Web page edit records:
● ● ●
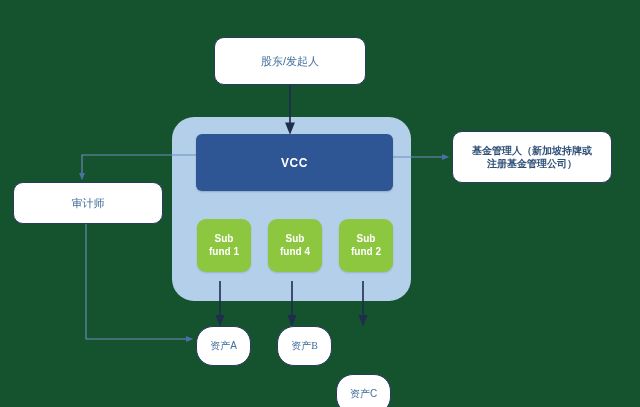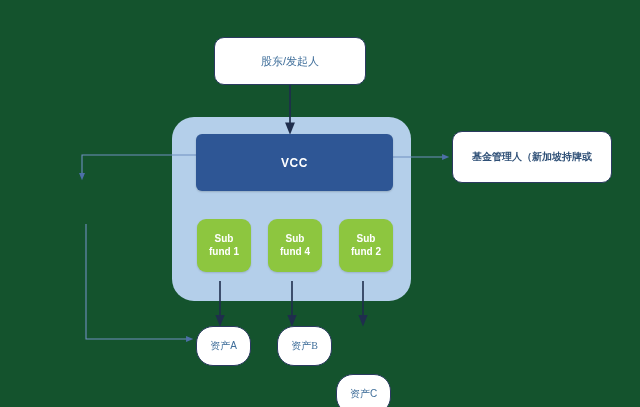"注册基金管理公司）" span.stack { html: none -> <span>注册基金管理公司）</span> }
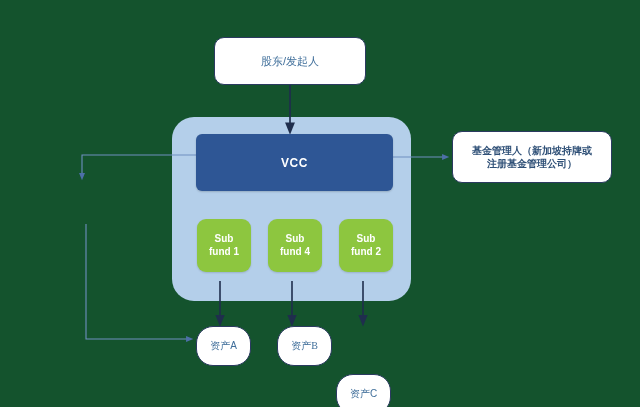"审计师" div.node { html: none -> <div> <span>审计师</span> </div> }
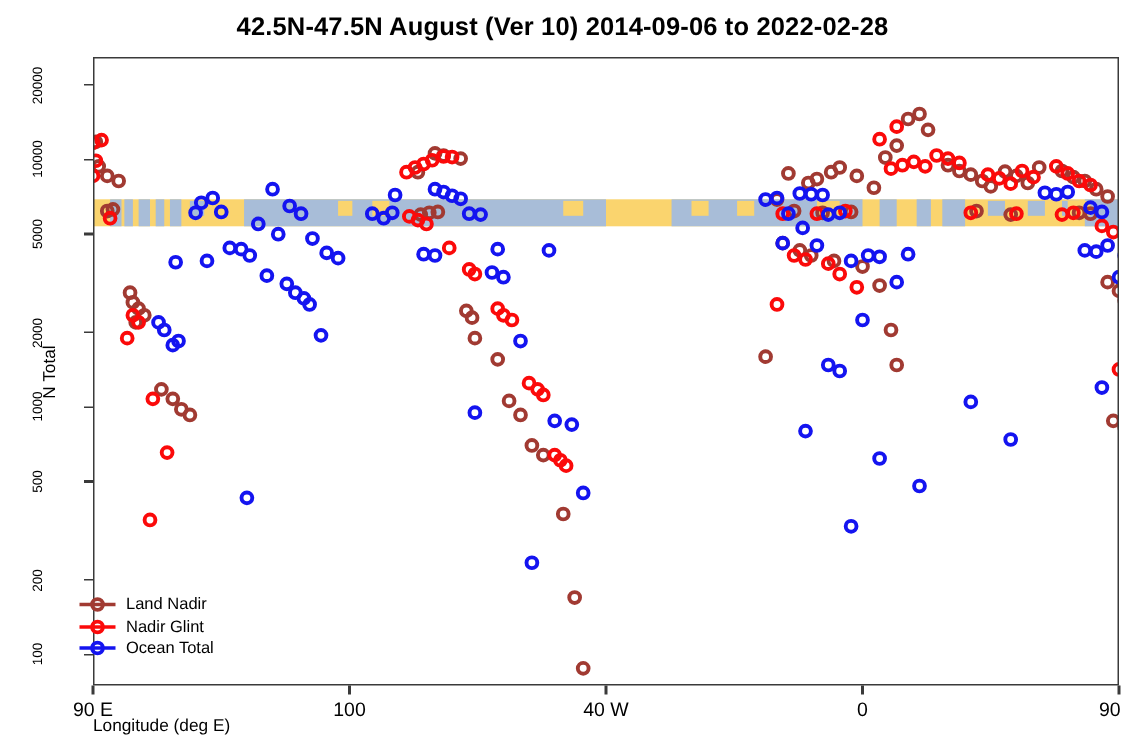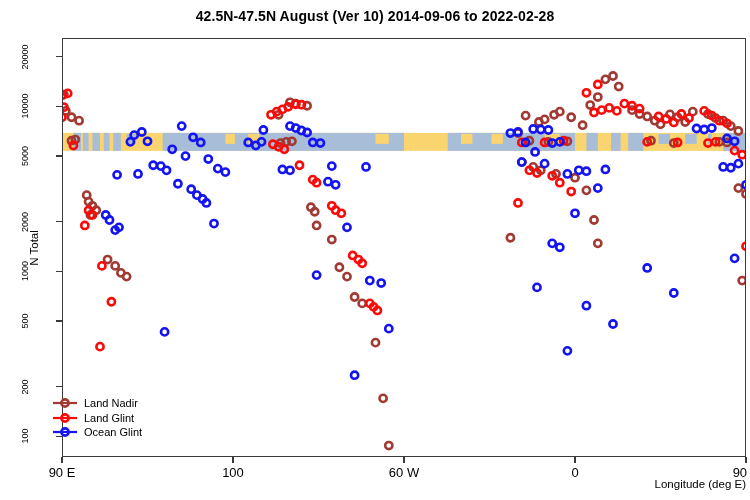"42.5N-47.5N August (Ver 10) 2014-09-06" .ttl { font-size: 14px -> 17px }
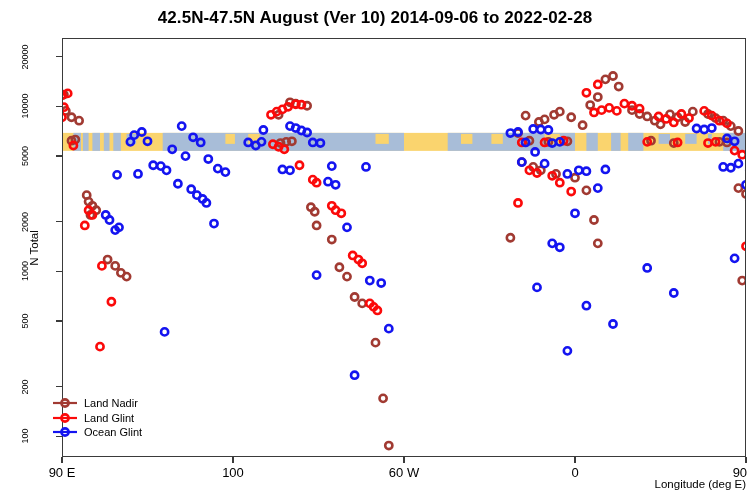"Land Glint" span.leg-txt { text: Land -> Nadir }
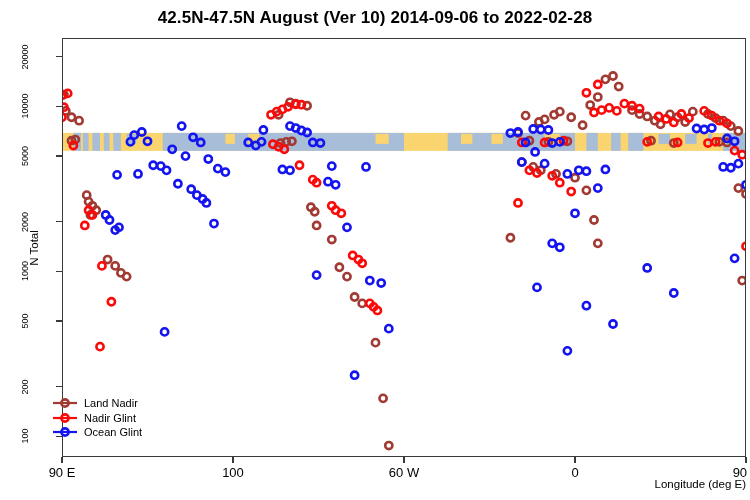"Ocean Glint" span.leg-txt { text: Glint -> Total }
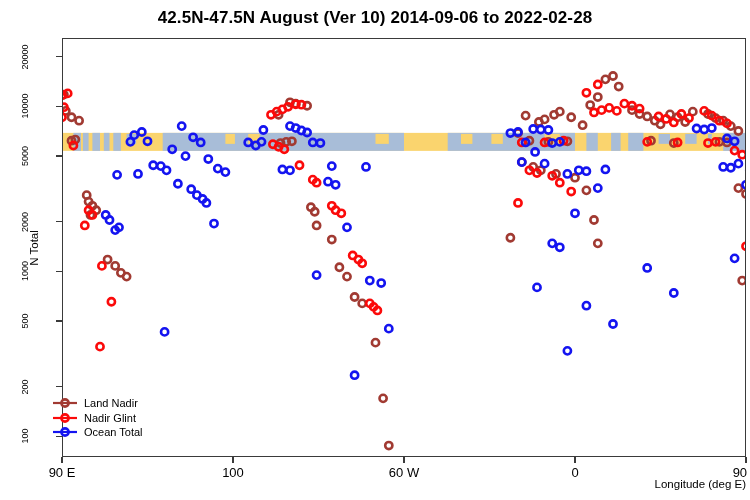"60 W" div.xtick-lbl { text: 60 -> 40 }
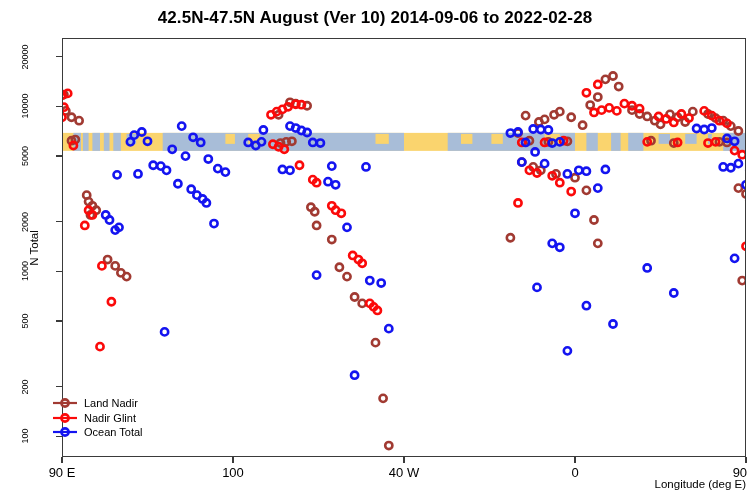"Longitude (deg E)" .xlab { text-align: right -> left }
● ● ●
> [EXERCISE DESCRIPTION]: Keeping the pictures out, print the entries above exactly as written.

> [RESULT FOR THIS TASK]:
"注册基金管理公司）" span.stack { html: none -> <span>注册基金管理公司）</span> }
"审计师" div.node { html: none -> <div> <span>审计师</span> </div> }
"42.5N-47.5N August (Ver 10) 2014-09-06" .ttl { font-size: 14px -> 17px }
"Land Glint" span.leg-txt { text: Land -> Nadir }
"Ocean Glint" span.leg-txt { text: Glint -> Total }
"60 W" div.xtick-lbl { text: 60 -> 40 }
"Longitude (deg E)" .xlab { text-align: right -> left }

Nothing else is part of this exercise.